Kurz nach 20 Uhr liege ich schon auf dem Bett. Das Wetter hat mich heute angetrieben; ich war ständig in Erwartung des versprochenen Gewitters. Tatsache tröpfelte es nur zwei mal ein wenig bisher. Aber meine Allergie macht mir trotz bisher tadelloser Medikation echt zu schaffen. So kann ein Radweg aussehen.

Mein erster Punkt ist das Äquivalent zur Hafencity in Hamburg. Über die Erasmusbrücke laufe ich zum De Rotterdam- einem Komplex, bestehend aus drei Türmen, den Rem Koolhaas 2013 errichtet hat. Nur wenig hat sich von den alten Hafenanlagen erhalten. Hier gingen Tausende an Bord und verließen Europa in Richtung Amerika. Die Hallen des alten Cruise Terminal aus den späten 30er Jahren wurden restauriert.

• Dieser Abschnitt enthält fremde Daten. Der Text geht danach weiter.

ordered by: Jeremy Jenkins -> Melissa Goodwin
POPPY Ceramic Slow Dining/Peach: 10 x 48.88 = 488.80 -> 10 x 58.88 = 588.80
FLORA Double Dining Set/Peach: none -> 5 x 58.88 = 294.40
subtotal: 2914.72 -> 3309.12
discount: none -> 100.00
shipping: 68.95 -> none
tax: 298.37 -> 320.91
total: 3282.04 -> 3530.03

Dieses alte Hotel ist ein Überrest, der das Bombardement überstanden hat. Das New York ist sehr beliebt und gut besucht. Auch auf der anderen Seite des Hafens wird kräftig gebaut. Die alte Hubbrücke wurde als Denkmal erhalten, der Rest der Brücke existiert nicht mehr. Im Hintergrund „schwebt“ der Unilever-Neubau über der alten Fabrik. Ich komme überraschenderweise durch einen alten Teil der Stadt in Sichtweite der Erasmusbrücke. Der Jugenstilbau ist der erste „Wolkenkratzer Europas. Das Witte Huis ist 1898 errichtet worden und 45m hoch. Allerdings vertraute der Architekt nicht auf den neumodischen Stahlskelettbau, den man gerade in Amerika erfunden hatte, sondern ließ Mauern und dann weiß verklinkern. Ich war noch nicht in den Kuben drin, man kann eine Wohnung besichtigen. Mit der Tram fahre ich zur Kunsthalle. Neben dem fröhlich bunten Auditorium gibt es eine Ausstellung zu Sience Fiction und eine mit den wunderschönen Grafiken von Piranesi. Neben den Kerker-Bildern sind Veduten von Rom archäologische Blätter ausgestellt.

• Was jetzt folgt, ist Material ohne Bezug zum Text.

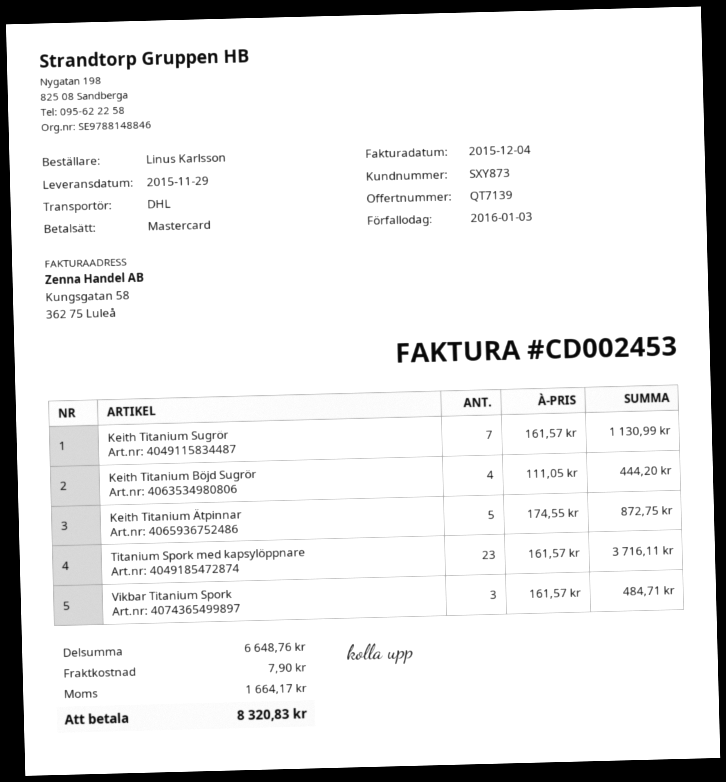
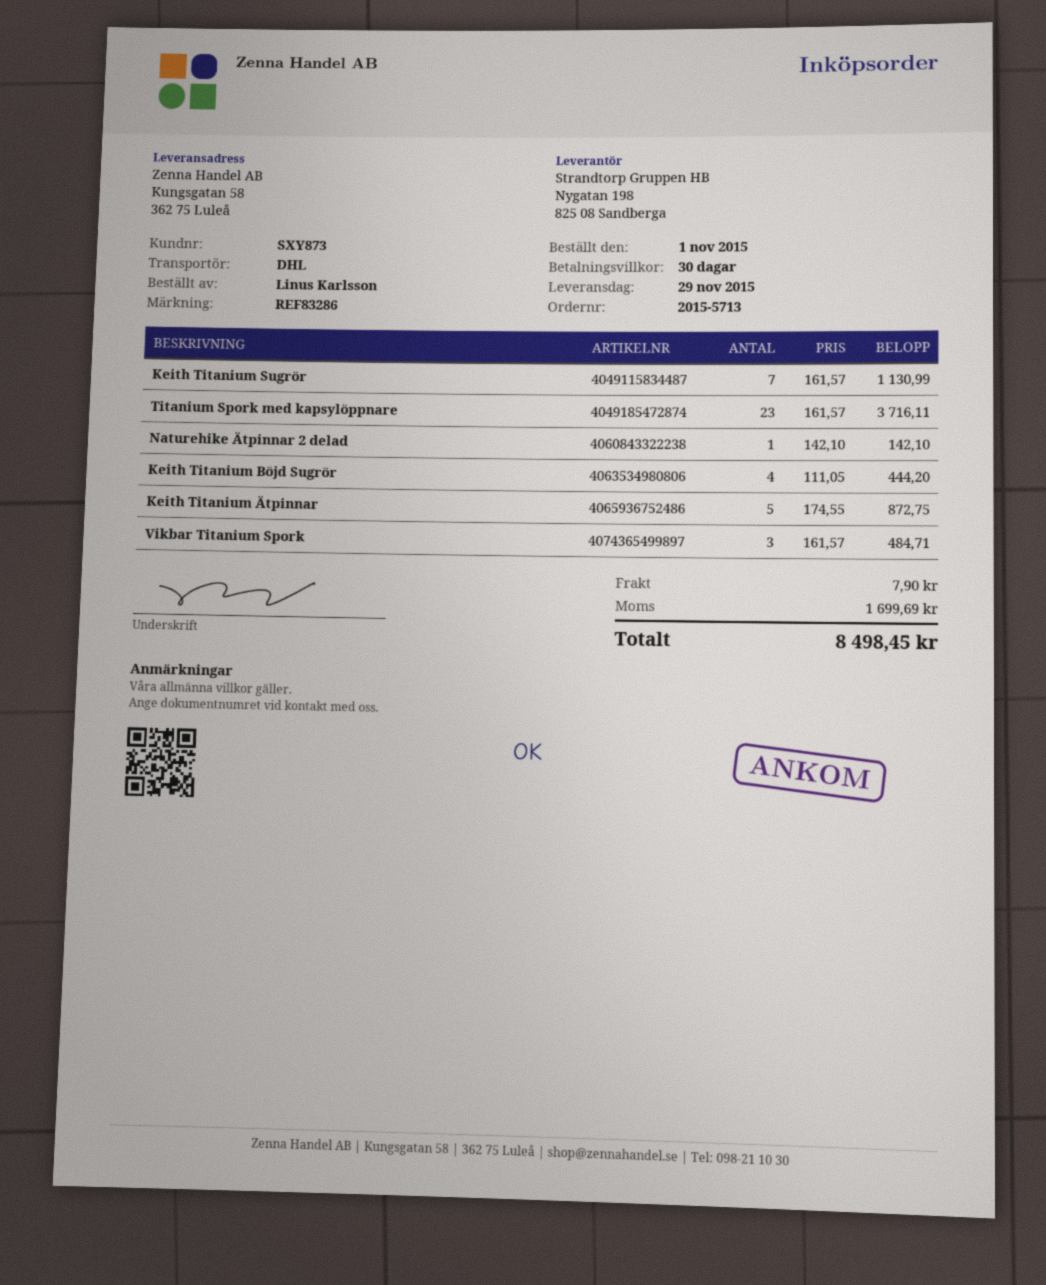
Naturehike Ätpinnar 2 delad: none -> 1 x 142.10 = 142.10
tax: 1664.17 -> 1699.69
total: 8320.83 -> 8498.45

Vormittags war ich noch im Fotomuseum in einer Werkschau von Ed van der Elsken- sehr beeindruckend. Das Kunstmuseum ist seit einer Woche geschlossen und wird umgebaut. Daneben entsteht eine große Schüssel. Außen verspiegelt, wird sie das weltweit erste Depot enthalten, das für die Öffentlichkeit zugänglich ist. Das Bild ist vom Bauzaun abfotografiert. Also muss ich in zwei Jahren noch einmal hier hin. Ich komme wieder am Rathaus vorbei, weil hier in Sichtweite die Eismacher ihren Laden haben. Hinter dem Rathaus steht das Timmerhuis, dessen neuer Teil von Koolhaas ist.

Die andere Kanalseite, gleich dahinter. Wieder will ich in der Markthalle essen und wieder scheitere ich am Angebot-ich kann mich nicht entscheiden. Gegenüber der Markthalle ist die Zentralbibliothek von 1983. Die gelben Rohre dienen der Belüftung. Gestern habe ich es als historisches Überbleibsel übersehen, heute weiß ich, dass dieses Denkmal dem Comiczeichner Marten Toonder zu seinem 90. gewidmet ist.

So, das erste Donnergrollen war zu hören. Ich hoffe, es beruhigt sich über Nacht.